The review included 16 studies involving 1487 parents. Many parents had prior genetic testing experience or genetics-related exposure. The studies used diverse methodologies (qualitative, quantitative, and mixed methods) to assess understanding. **Parent Actual Understanding:** Parents demonstrated good understanding of GS/ES' potential to provide a more comprehensive diagnosis and improved clinical management compared to other genetic tests, and of its potential psychological benefits (e.g., relief of guilt, peace of mind). However, understanding was weaker regarding the scope of GS/ES, the distinction between different types of genetic tests, the depth of DNA analysis, the probability of obtaining secondary findings, and data privacy and confidentiality. There was some mis-understanding about de novo vs. inherited variants, and the implications of *not* finding a causative genetic variant. There were inconsistencies in parental understanding around the nature of secondary findings, including what conditions could be associated with secondary findings and whether parents would be informed about all secondary findings or only clinically actionable ones. Some parents misunderstood that a lack of a causative variant does not eliminate the possibility of a genetic cause or the risk to siblings. **Parent Perceived Understanding:** Results on perceived understanding were mixed. Studies reported varying levels of parental confidence in their understanding, with greater confidence in understanding voluntary participation and benefits of testing but less confidence in understanding potential discrimination and implications of secondary findings. One study showed a positive correlation between baseline actual understanding and perceived understanding after receiving results. **Factors Associated with Understanding:** Higher education levels, genetic understanding, health literacy, higher income, English proficiency, non-Hispanic white ethnicity, and greater cultural acculturation were associated with stronger actual understanding. Genetic counseling consultations significantly improved understanding.

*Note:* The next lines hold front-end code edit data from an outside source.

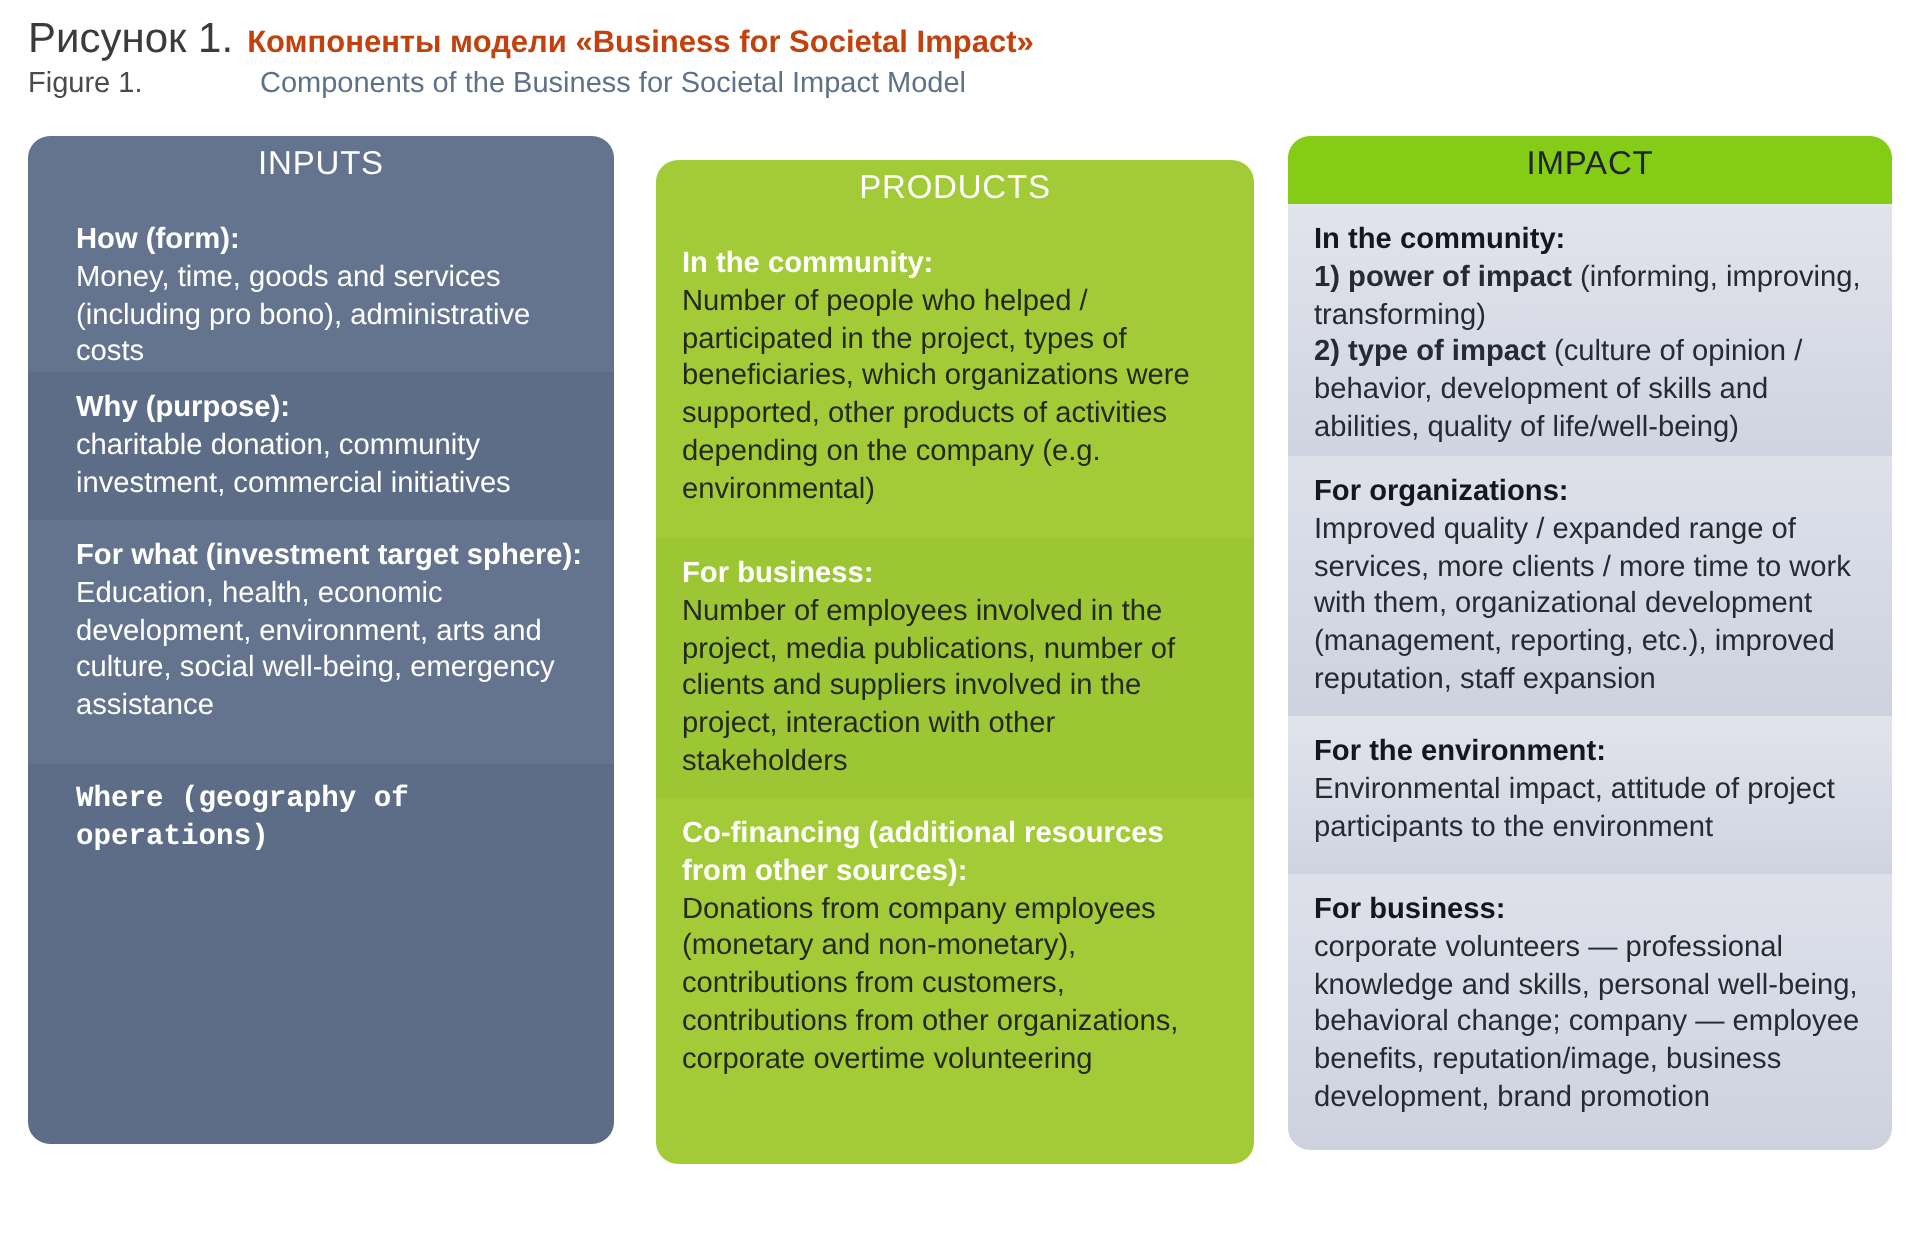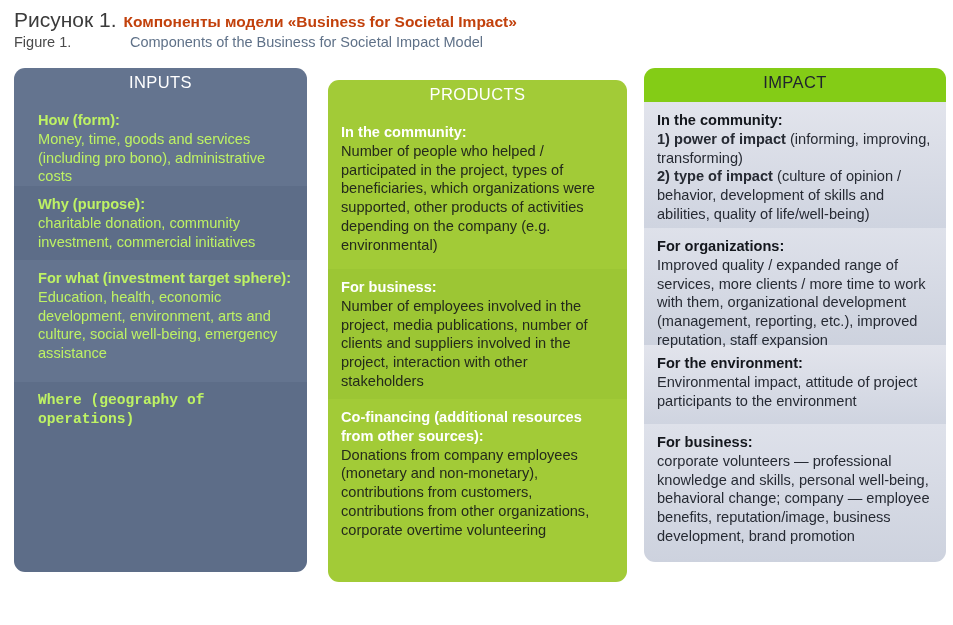--- a/index.html
+++ b/index.html
@@ -84,7 +84,7 @@
   .band .hd { font-weight: 700; }
 
   
-  #column-inputs .band { color: #bef264; padding-left: 24px; }
+  #column-inputs .band { color: #ffffff; padding-left: 24px; }
   #column-inputs .band.sh-a { background: #64748f; }
   #column-inputs .band.sh-b { background: #5d6d88; }
 

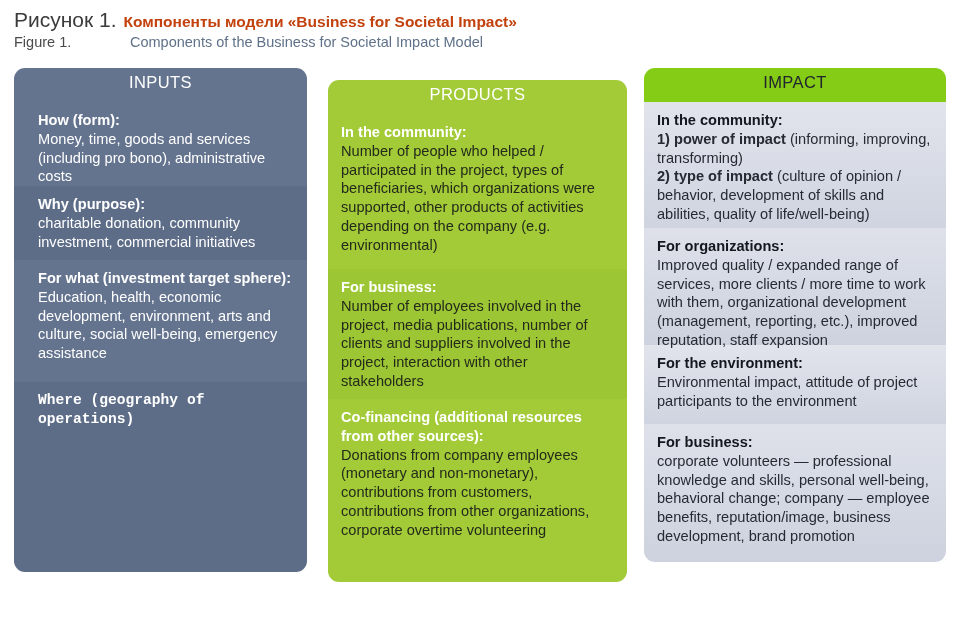--- a/index.html
+++ b/index.html
@@ -173,7 +173,7 @@
     </p>
   </div>
 
-  <div class="band sh-b" style="height:117px;">
+  <div class="band sh-b" style="height:130px;">
     <p class="hd">For organizations:</p>
     <p class="bd">Improved quality / expanded range of services, more clients / more time to work with them, organizational development (management, reporting, etc.), improved reputation, staff expansion</p>
   </div>

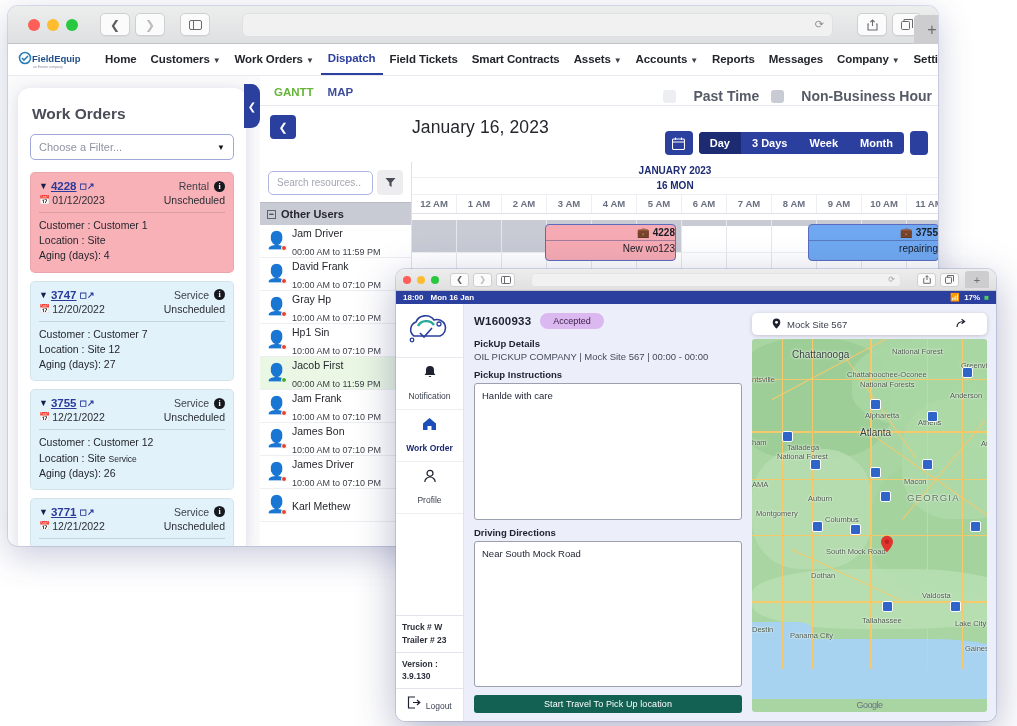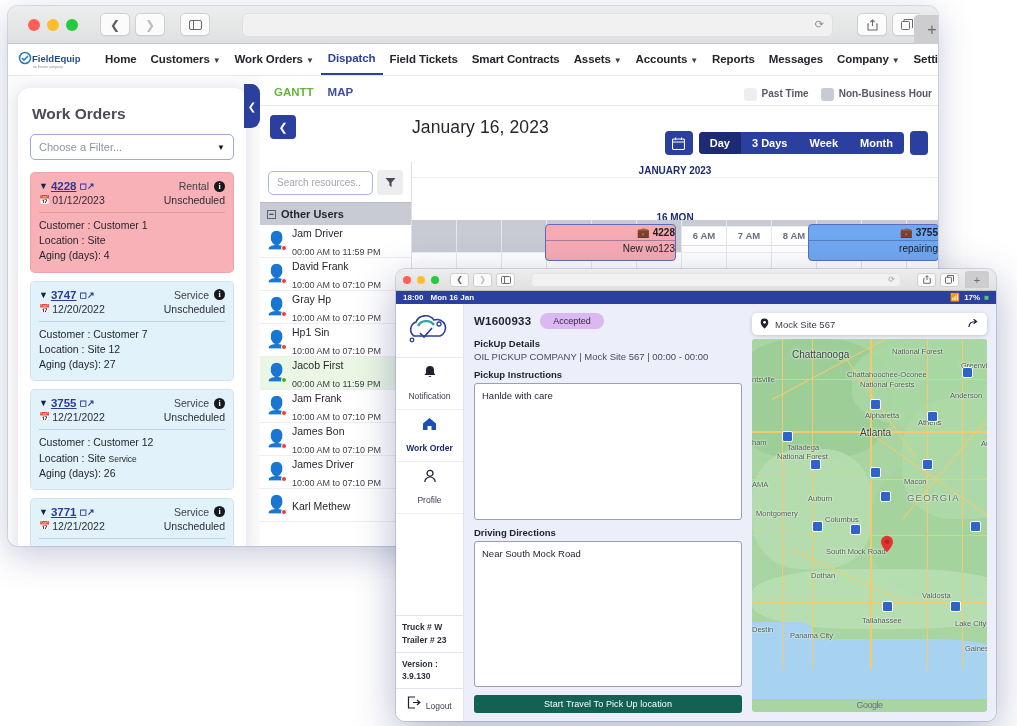--- a/index.html
+++ b/index.html
@@ -132,7 +132,7 @@
   .tab.active{ color:#67b43a; }
   .tab.idle{ color:#3f4d9e; }
   .legend{ position:absolute; right:6px; top:12px; display:flex; gap:12px; align-items:center; }
-  .legend-item{ display:flex; gap:5px; align-items:flex-start; font-size:10px; font-weight:bold; color:#555a66; }
+  .legend-item{ display:flex; gap:17px; align-items:center; font-size:14px; font-weight:bold; color:#555a66; }
   .sw{ width:13px;height:13px;border-radius:3px; }
   .sw.past{ background:#eceef2; } .sw.nonbiz{ background:#c8cbd4; }
 

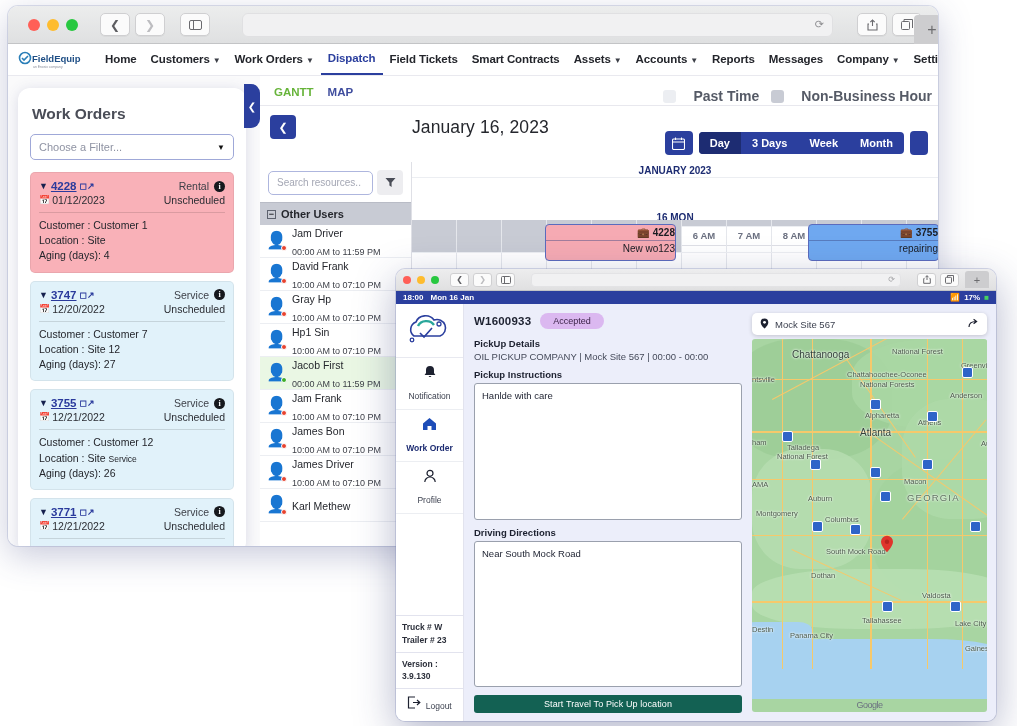--- a/index.html
+++ b/index.html
@@ -189,7 +189,7 @@
   .tl-month{ text-align:center; font-size:10px; font-weight:bold; color:#1d2c72; padding:3px 0 1px;
     border-bottom:1px solid #eceef2; }
   .tl-day{ text-align:center; font-size:10px; font-weight:bold; color:#1d2c72; padding:2px 0 3px;
-    border-bottom:1px solid #eceef2;margin-top:32px;}
+    border-bottom:1px solid #eceef2;}
   .tl-hours{ display:flex; }
   .hcell{ flex:1 0 45px; text-align:center; font-size:9.5px; font-weight:bold; color:#6b7080;
     border-right:1px solid #eceef2; padding:3px 0 4px; }

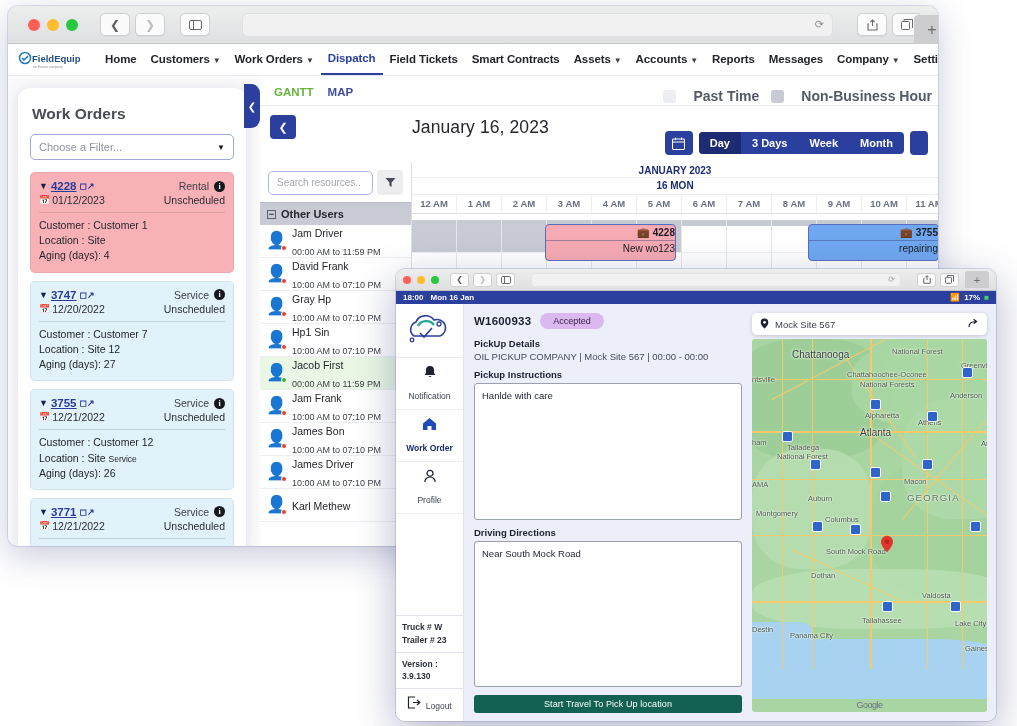--- a/index.html
+++ b/index.html
@@ -260,7 +260,7 @@
   .a-map{ width:244px; margin:0; padding:9px 9px 9px 0; display:flex; flex-direction:column;}
   .a-searchbar{
     height:22px; background:#fff; border-radius:5px; box-shadow:0 1px 4px rgba(0,0,0,.18);
-    display:flex; align-items:center; gap:6px; padding:0 8px; margin-bottom:4px;
+    display:flex; align-items:center; gap:6px; padding:0 20px; margin-bottom:4px;
     font-size:9.5px; color:#3a3f4d;
   }
   .a-searchbar .pin{ color:#1d2130; font-size:10px; }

The findings demonstrate variability in parental understanding of GS/ES, highlighting the need for improved communication and support for healthcare professionals. While parents generally understood the potential benefits, comprehension of risks, particularly regarding secondary findings and data usage, was less robust. The study's findings support the need for thorough pre-test counseling, tailored to individual family needs and literacy levels, emphasizing potential limitations as well as benefits. The emotional intensity of the situation should be acknowledged and addressed during the informed consent process. The significant improvement in understanding associated with genetic counseling underscores the value of providing such consultations.

Parents appreciate GS/ES' potential benefits, but understanding of risks related to secondary findings and data usage needs improvement. Variability in perceived understanding is also evident. Healthcare professionals should strive to thoroughly assess parental understanding, tailor information accordingly, and provide ongoing support. Future research should use validated measures to comprehensively assess both actual and perceived understanding, explore the impact of different counseling interventions, and investigate the relationship between understanding, satisfaction, and psychosocial factors.

The review's limitations include the focus on English-language studies, the exclusion of certain conditions, the heterogeneity of study methodologies, and the limited data on perceived understanding. The variability in study contexts and the different stages at which understanding was assessed also limit direct comparison of findings. The authors did not control for differences in counseling provided or access to resources.